1. Goal
The goal is to perform Data-free Knowledge distillation.
Knowledge distillation: Dealing with the problem of training a smaller model (Student) from a high capacity source model (Teacher) so as to retain most of its performance.
As the word itself, We perform knowledge distillation when there is no original dataset on which the Teacher network has been trained. It is because, in real world, most datasets are proprietary and not shared publicly due to privacy or confidentiality concerns.
To tackle this problem, it is necessary to reconstruct a dataset for training Student network.
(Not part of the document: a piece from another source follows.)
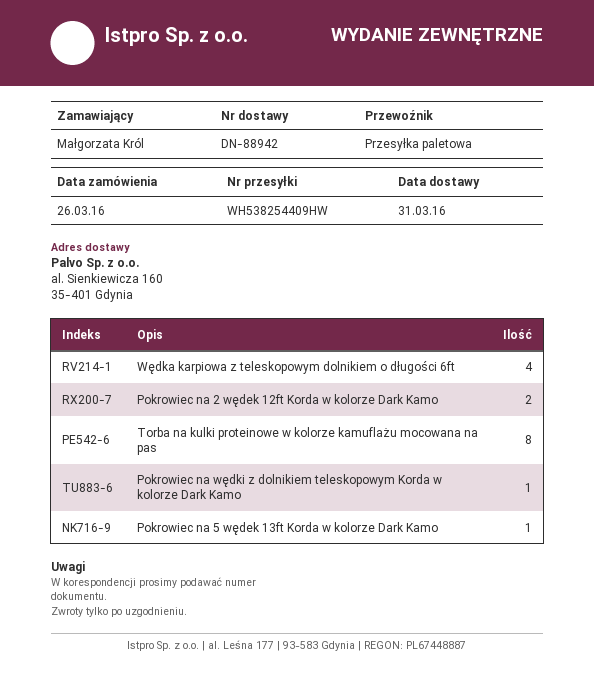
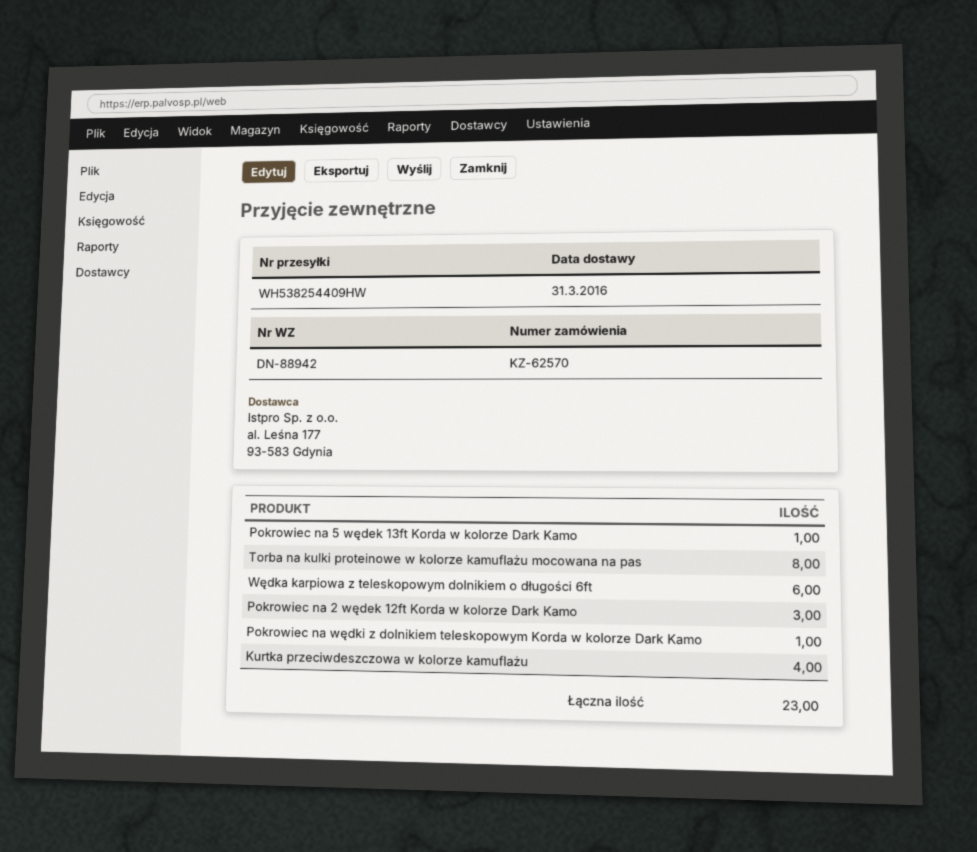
Wędka karpiowa z teleskopowym dolnikiem o długości 6ft: 4 -> 6
Pokrowiec na 2 wędek 12ft Korda w kolorze Dark Kamo: 2 -> 3
Kurtka przeciwdeszczowa w kolorze kamuflażu: none -> 4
Thus, in this paper, the authors propose a data-free knowledge amalgamate strategy to craft a well-behaved multi-task student network from multiple single/multi-task teachers.
For this, the main idea is to construct the group-stack generative adversarial networks (GANs) which have two dual generators. First, one generator is trained to collect the knowledge by reconstructing the images approximating the original dataset. Then, a dual generator is trained by taking the output from the former generator as input. Finally, we treat the dual part generator as the TargetNet (Student network) and regroup it.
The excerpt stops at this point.